All lines from the one with "the UACalc javadocs." to the end of the entries below must be written out exactly. Leave out any other line.
[[ PROVIDED DATA, beginning ]]
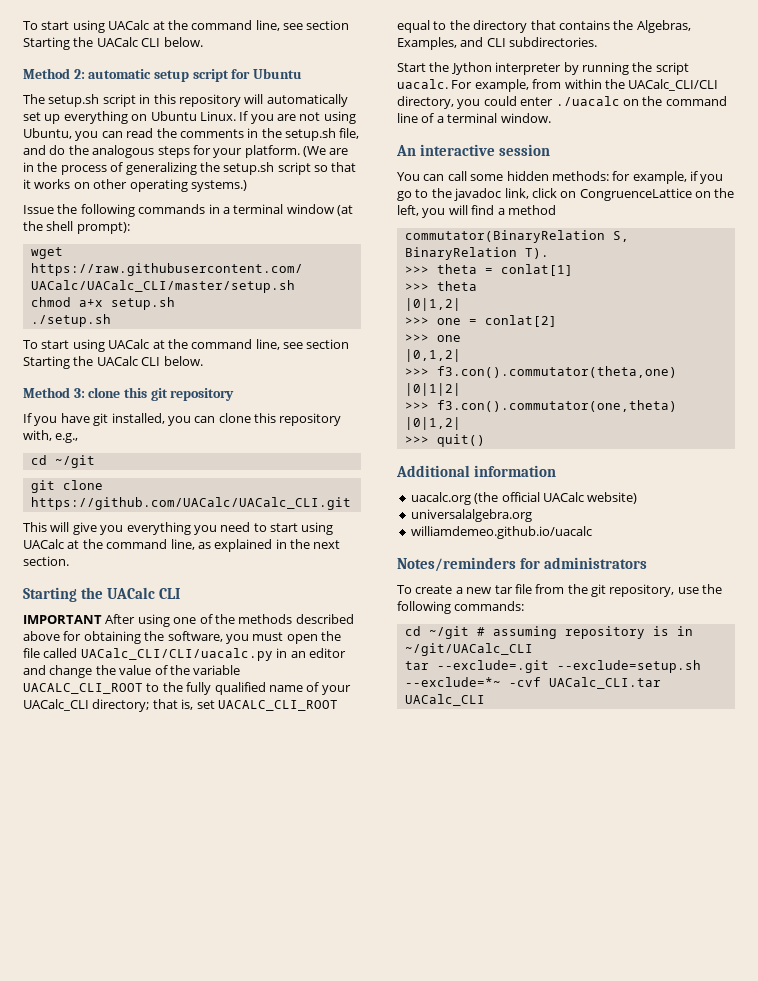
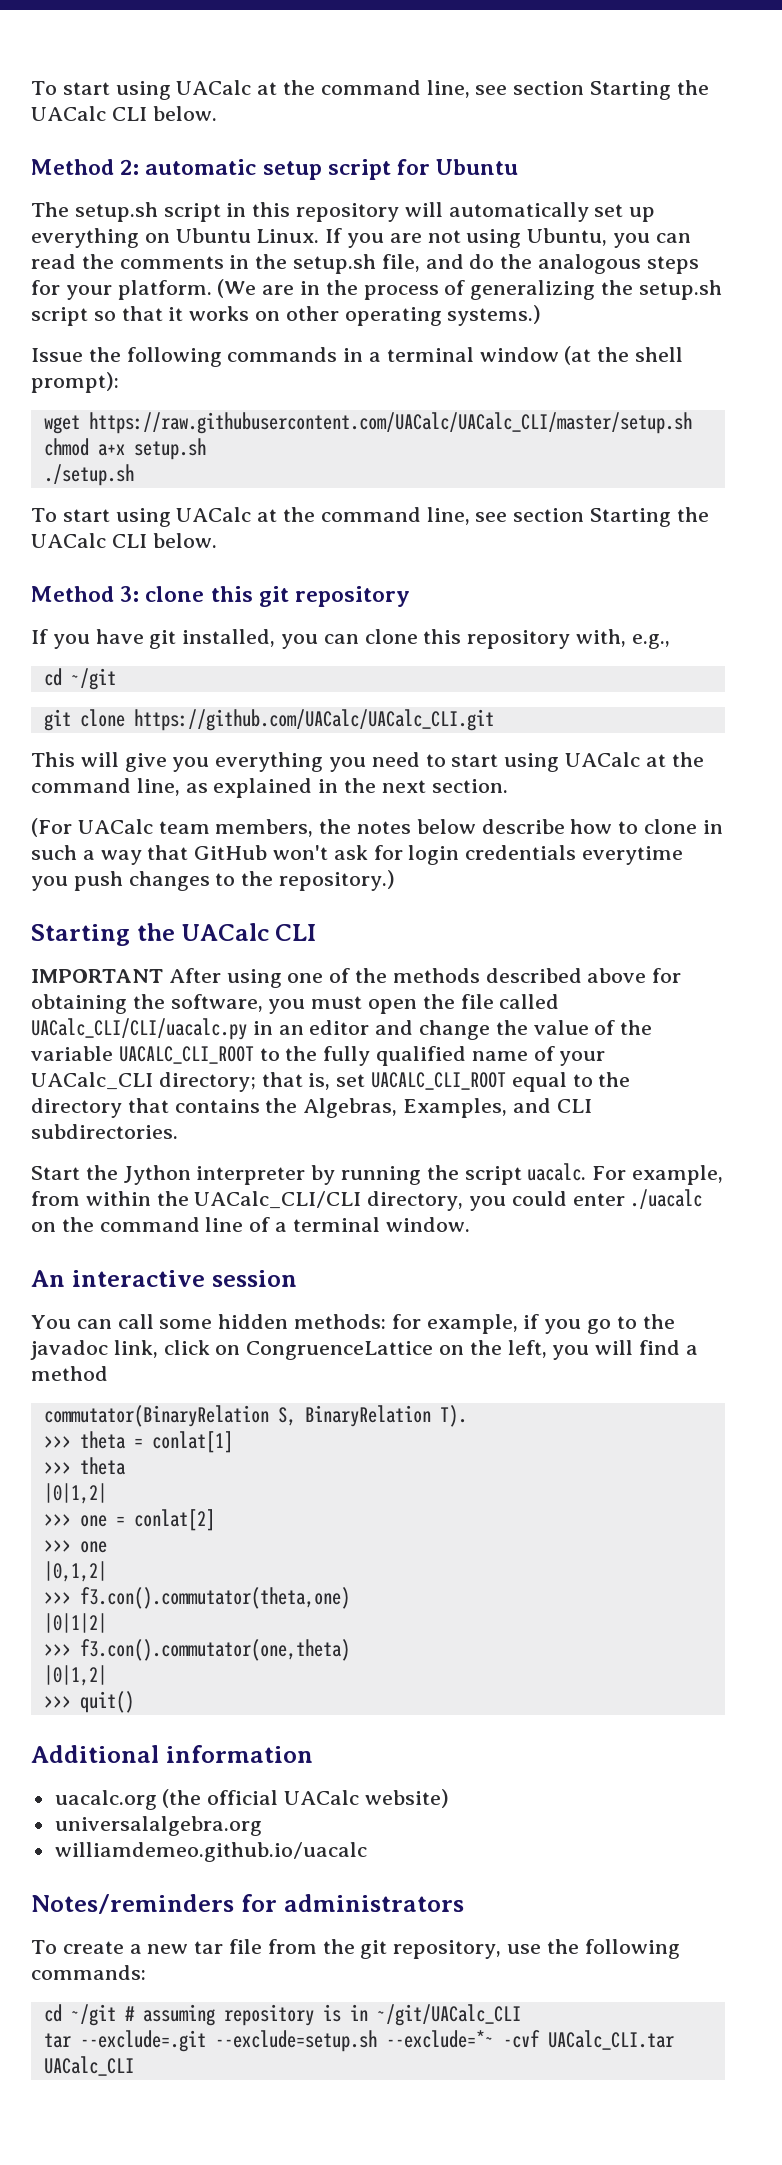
+ (For UACalc team members, the notes below describe how to clone in such a way that GitHub won't ask for login credentials everytime you push changes to the repository.)

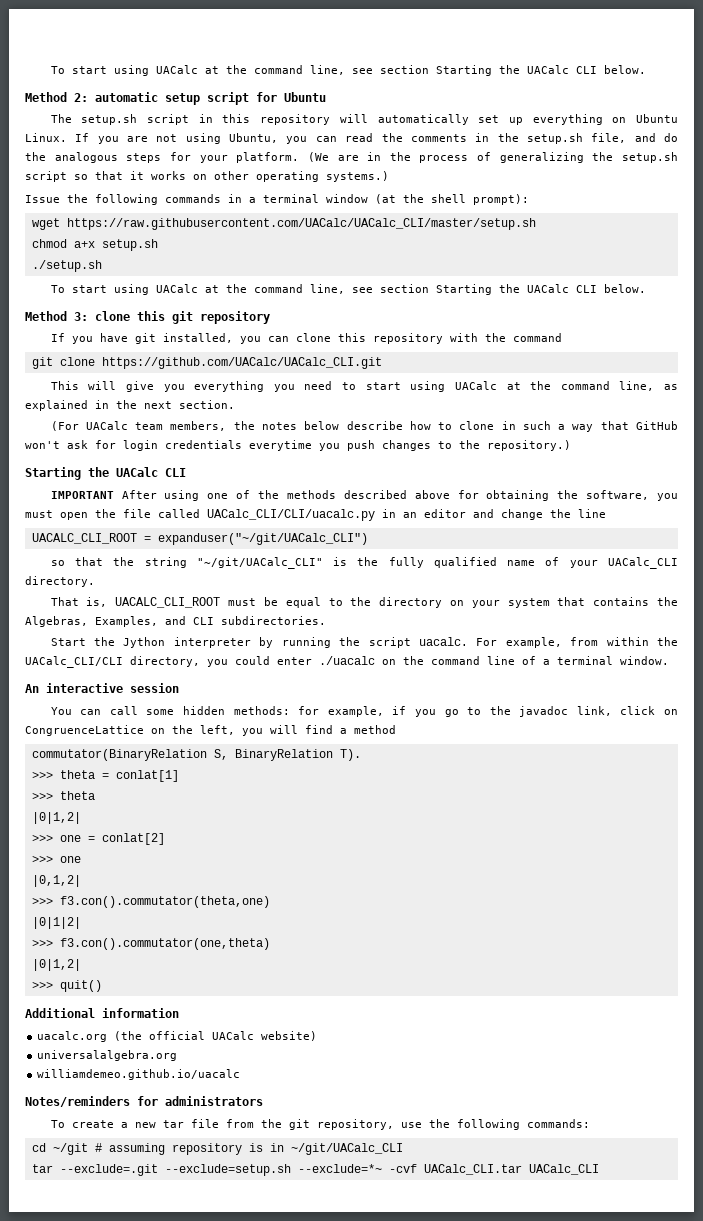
- If you have git installed, you can clone this repository with, e.g.,
- cd ~/git
+ If you have git installed, you can clone this repository with the command
- IMPORTANT After using one of the methods described above for obtaining the software, you must open the file called UACalc_CLI/CLI/uacalc.py in an editor and change the value of the variable UACALC_CLI_ROOT to the fully qualified name of your UACalc_CLI directory; that is, set UACALC_CLI_ROOT equal to the directory that contains the Algebras, Examples, and CLI subdirectories.
+ IMPORTANT After using one of the methods described above for obtaining the software, you must open the file called UACalc_CLI/CLI/uacalc.py in an editor and change the line
+ UACALC_CLI_ROOT = expanduser("~/git/UACalc_CLI")
+ so that the string "~/git/UACalc_CLI" is the fully qualified name of your UACalc_CLI directory.
+ That is, UACALC_CLI_ROOT must be equal to the directory on your system that contains the Algebras, Examples, and CLI subdirectories.

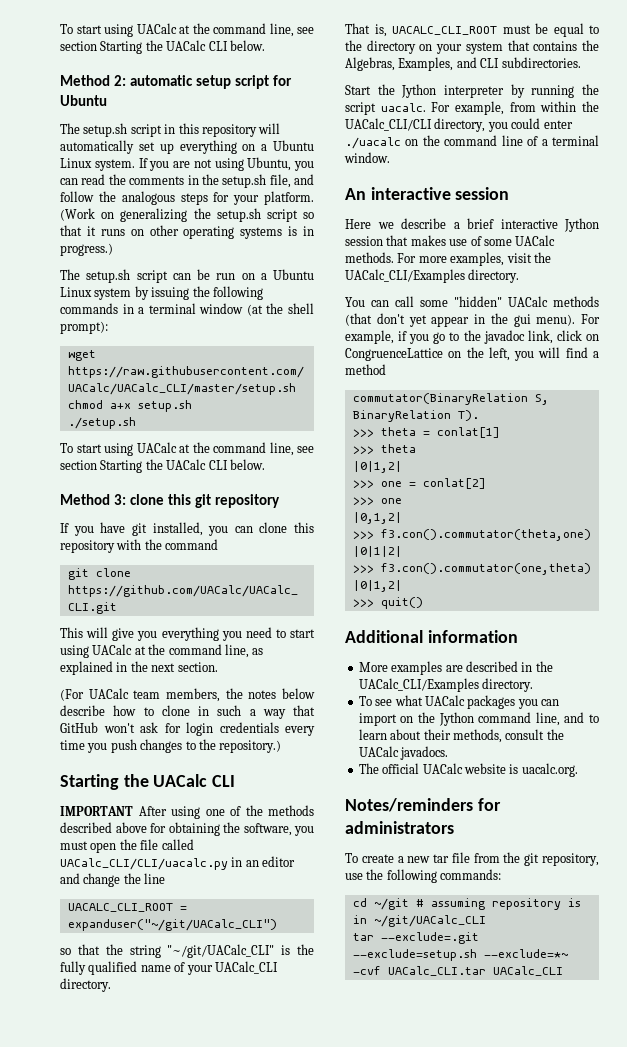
- The setup.sh script in this repository will automatically set up everything on Ubuntu Linux.
+ The setup.sh script in this repository will automatically set up everything on a Ubuntu Linux system.
- If you are not using Ubuntu, you can read the comments in the setup.sh file, and do the analogous steps for your platform.
+ If you are not using Ubuntu, you can read the comments in the setup.sh file, and follow the analogous steps for your platform.
- (We are in the process of generalizing the setup.sh script so that it works on other operating systems.)
- Issue the following commands in a terminal window (at the shell prompt):
+ (Work on generalizing the setup.sh script so that it runs on other operating systems is in progress.)
+ The setup.sh script can be run on a Ubuntu Linux system by issuing the following commands in a terminal window (at the shell prompt):
- (For UACalc team members, the notes below describe how to clone in such a way that GitHub won't ask for login credentials everytime you push changes to the repository.)
+ (For UACalc team members, the notes below describe how to clone in such a way that GitHub won't ask for login credentials every time you push changes to the repository.)
- You can call some hidden methods: for example, if you go to the javadoc link, click on CongruenceLattice on the left, you will find a method
+ Here we describe a brief interactive Jython session that makes use of some UACalc methods. For more examples, visit the UACalc_CLI/Examples directory.
+ You can call some "hidden" UACalc methods (that don't yet appear in the gui menu). For example, if you go to the javadoc link, click on CongruenceLattice on the left, you will find a method
- uacalc.org (the official UACalc website)
- universalalgebra.org
- williamdemeo.github.io/uacalc
+ More examples are described in the UACalc_CLI/Examples directory.
+ To see what UACalc packages you can import on the Jython command line, and to learn about their methods, consult the UACalc javadocs.
+ The official UACalc website is uacalc.org.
[[ PROVIDED DATA, end ]]
- SOLUTION FOR THIS PROBLEM -
+ To see what UACalc packages you can import on the Jython command line, and to learn about their methods, consult the UACalc javadocs.
+ The official UACalc website is uacalc.org.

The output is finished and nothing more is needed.